# Work request
Output the data below only from the line containing "[84,819,280,834] Update the" up to and including the line containing "[240,520,308,531] the current", exact and with the pictures left out.

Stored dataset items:
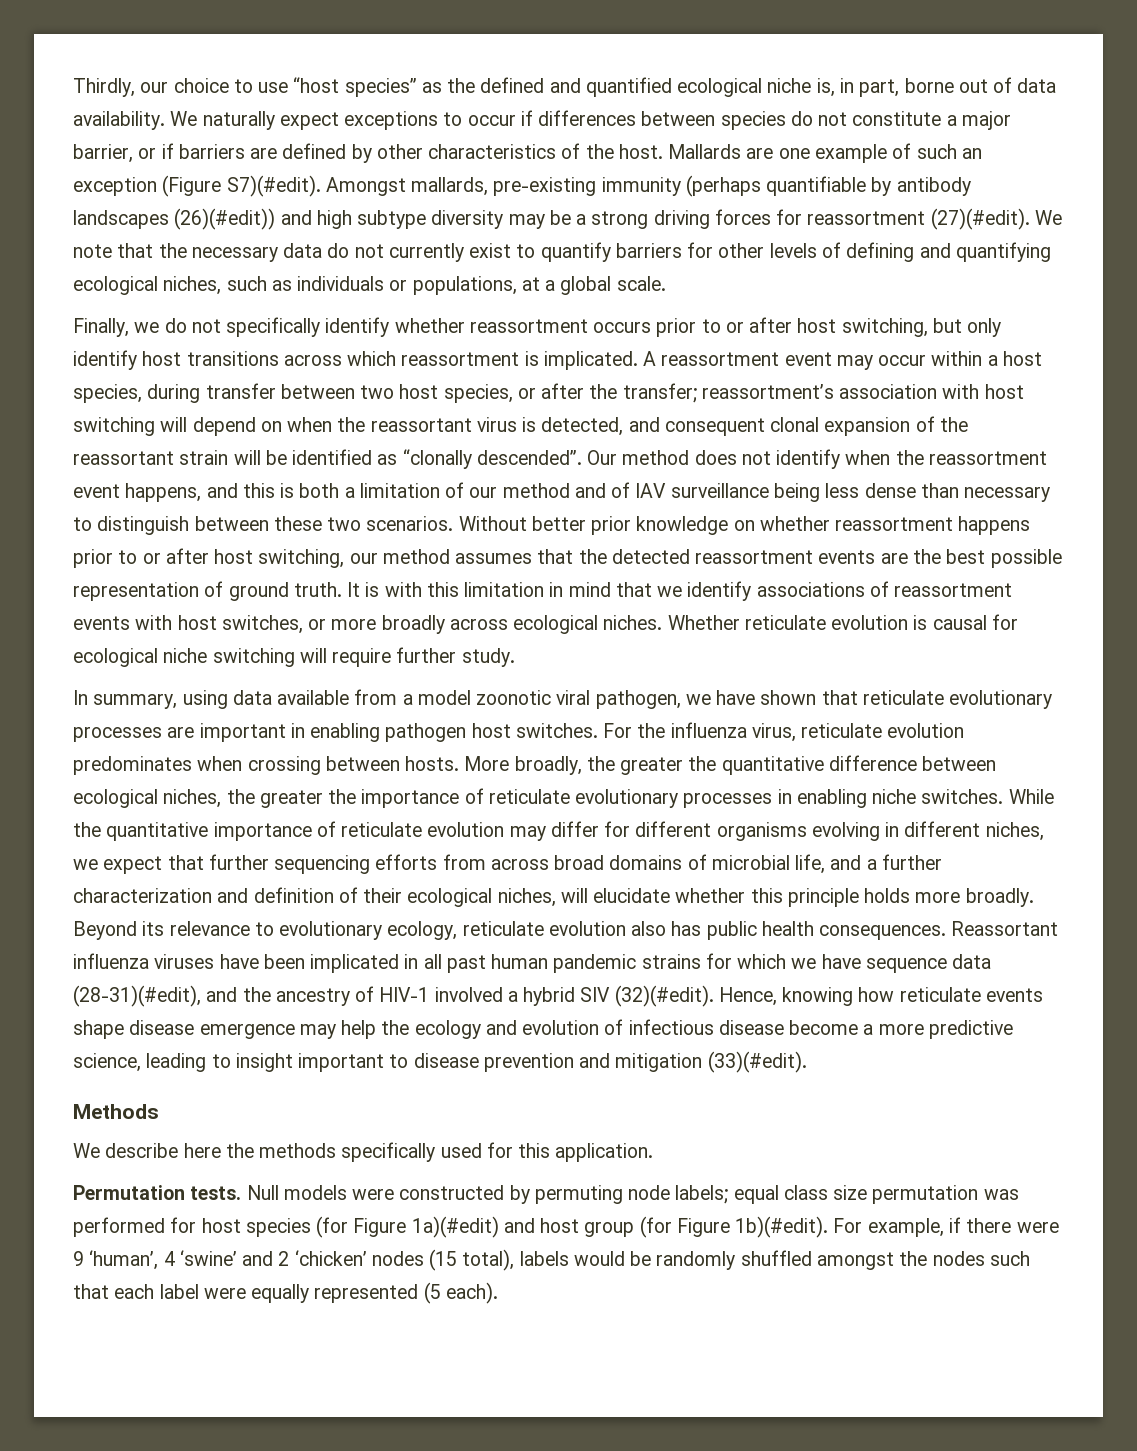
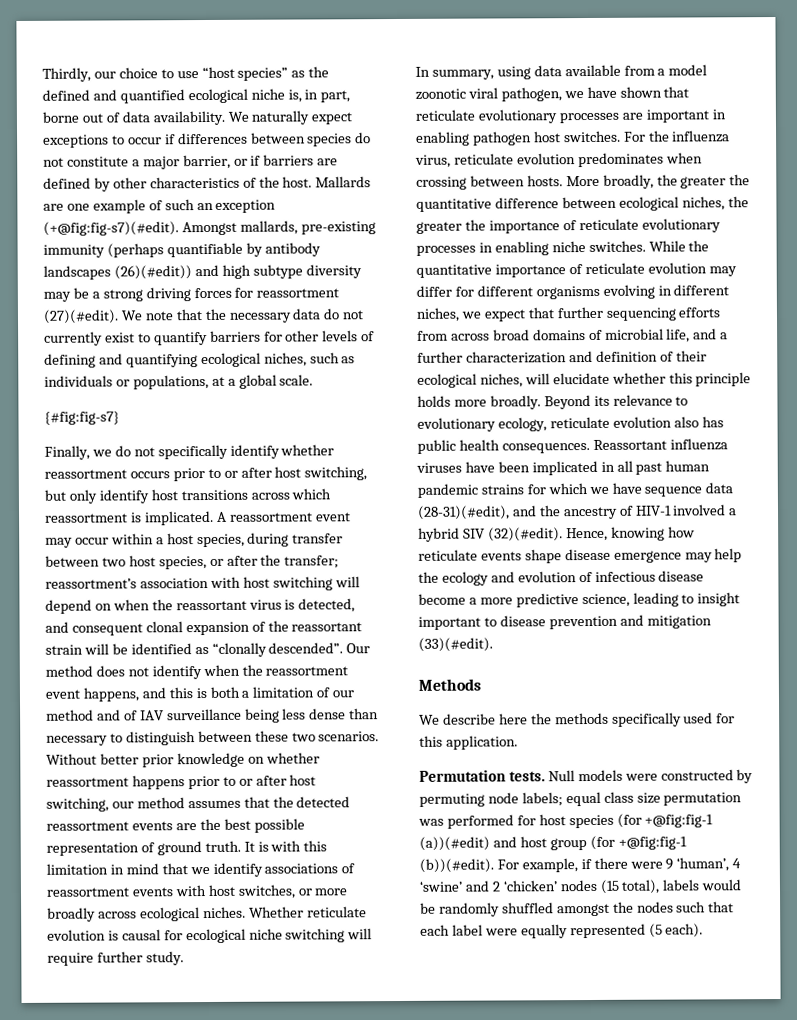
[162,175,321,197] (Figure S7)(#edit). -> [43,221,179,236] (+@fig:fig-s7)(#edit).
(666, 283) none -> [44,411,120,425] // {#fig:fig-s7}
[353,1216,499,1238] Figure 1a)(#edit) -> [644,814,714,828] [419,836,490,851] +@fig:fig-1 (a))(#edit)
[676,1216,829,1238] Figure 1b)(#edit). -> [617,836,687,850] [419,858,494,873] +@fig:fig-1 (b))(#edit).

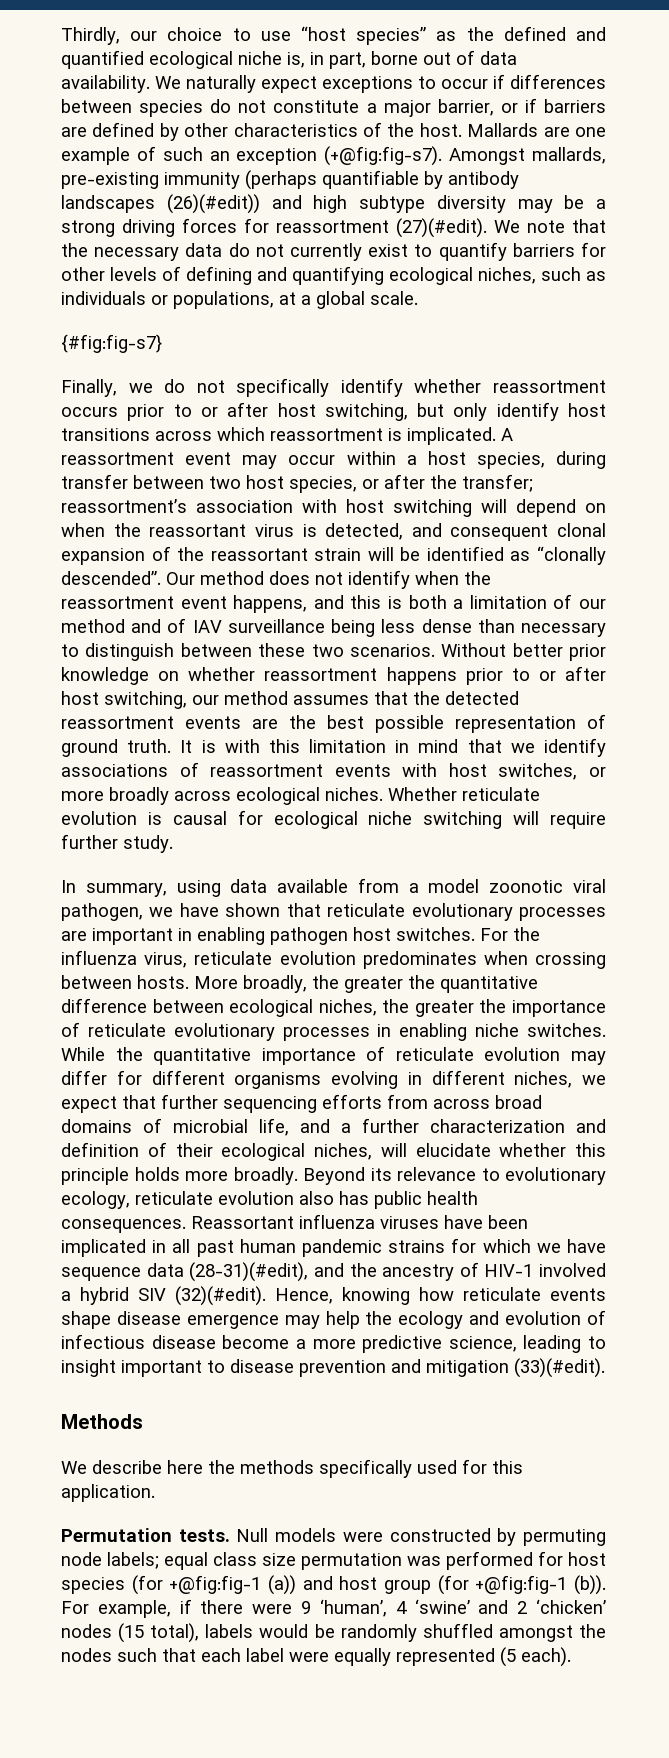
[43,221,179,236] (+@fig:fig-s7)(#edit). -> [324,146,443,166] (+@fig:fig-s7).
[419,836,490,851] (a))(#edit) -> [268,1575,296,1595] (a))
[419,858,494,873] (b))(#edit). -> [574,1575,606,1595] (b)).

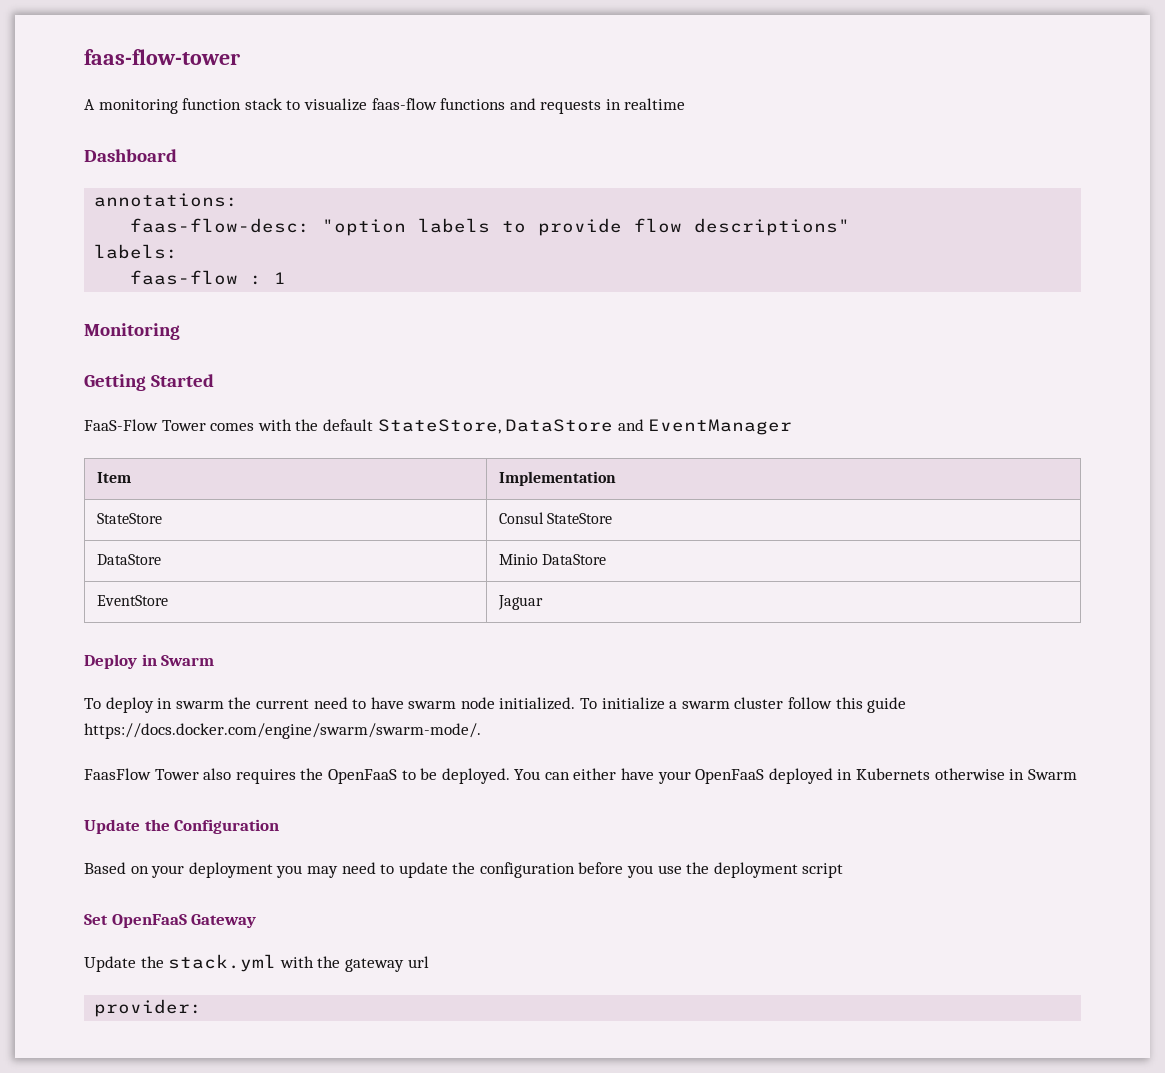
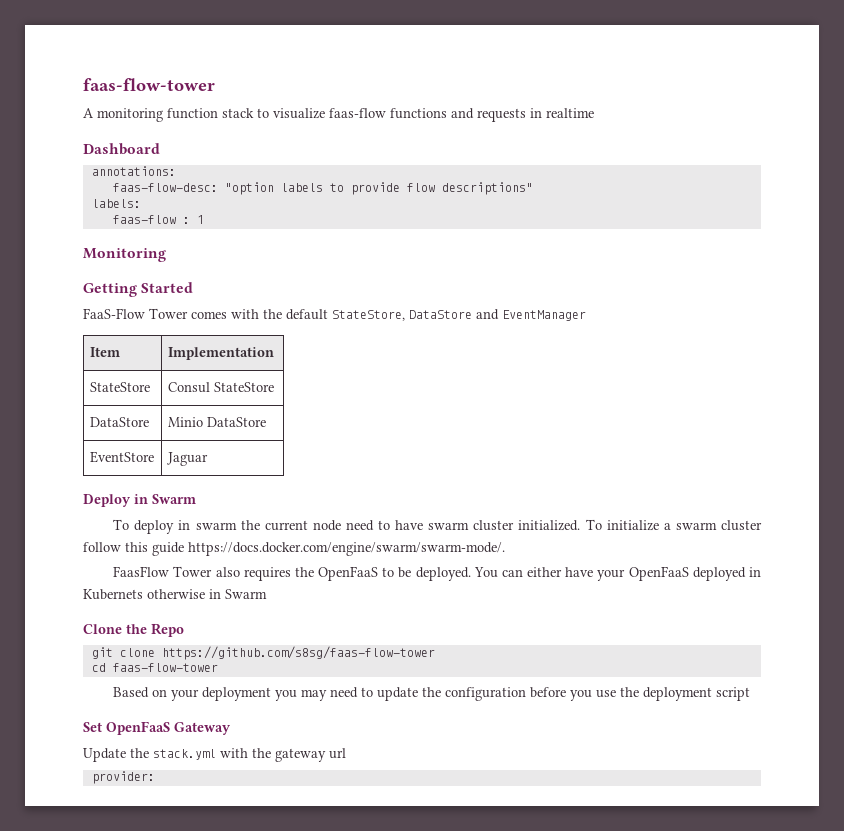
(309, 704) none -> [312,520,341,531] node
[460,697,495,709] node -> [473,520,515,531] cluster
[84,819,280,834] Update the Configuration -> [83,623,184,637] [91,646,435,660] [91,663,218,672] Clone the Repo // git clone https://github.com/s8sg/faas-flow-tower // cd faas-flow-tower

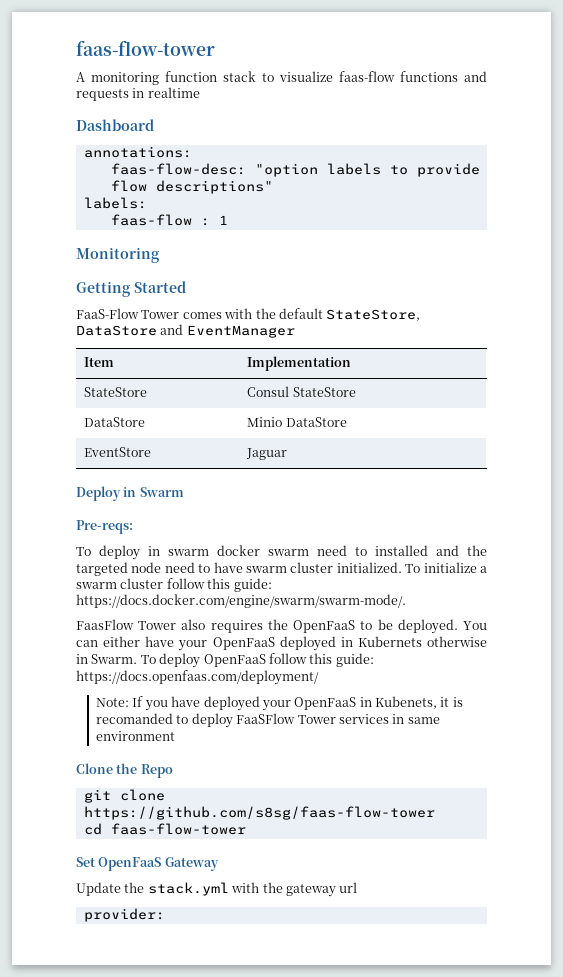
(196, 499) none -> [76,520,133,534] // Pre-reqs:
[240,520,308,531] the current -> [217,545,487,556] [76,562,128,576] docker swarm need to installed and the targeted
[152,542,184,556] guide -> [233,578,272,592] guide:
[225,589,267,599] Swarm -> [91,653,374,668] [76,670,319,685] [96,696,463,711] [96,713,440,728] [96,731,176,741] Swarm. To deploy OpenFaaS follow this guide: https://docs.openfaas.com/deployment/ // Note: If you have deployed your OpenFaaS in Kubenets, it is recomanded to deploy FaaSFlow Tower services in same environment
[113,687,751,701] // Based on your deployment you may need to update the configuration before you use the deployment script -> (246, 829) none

# Response to this exercise
[84,819,280,834] Update the Configuration -> [83,623,184,637] [91,646,435,660] [91,663,218,672] Clone the Repo // git clone https://github.com/s8sg/faas-flow-tower // cd faas-flow-tower

(196, 499) none -> [76,520,133,534] // Pre-reqs:
[240,520,308,531] the current -> [217,545,487,556] [76,562,128,576] docker swarm need to installed and the targeted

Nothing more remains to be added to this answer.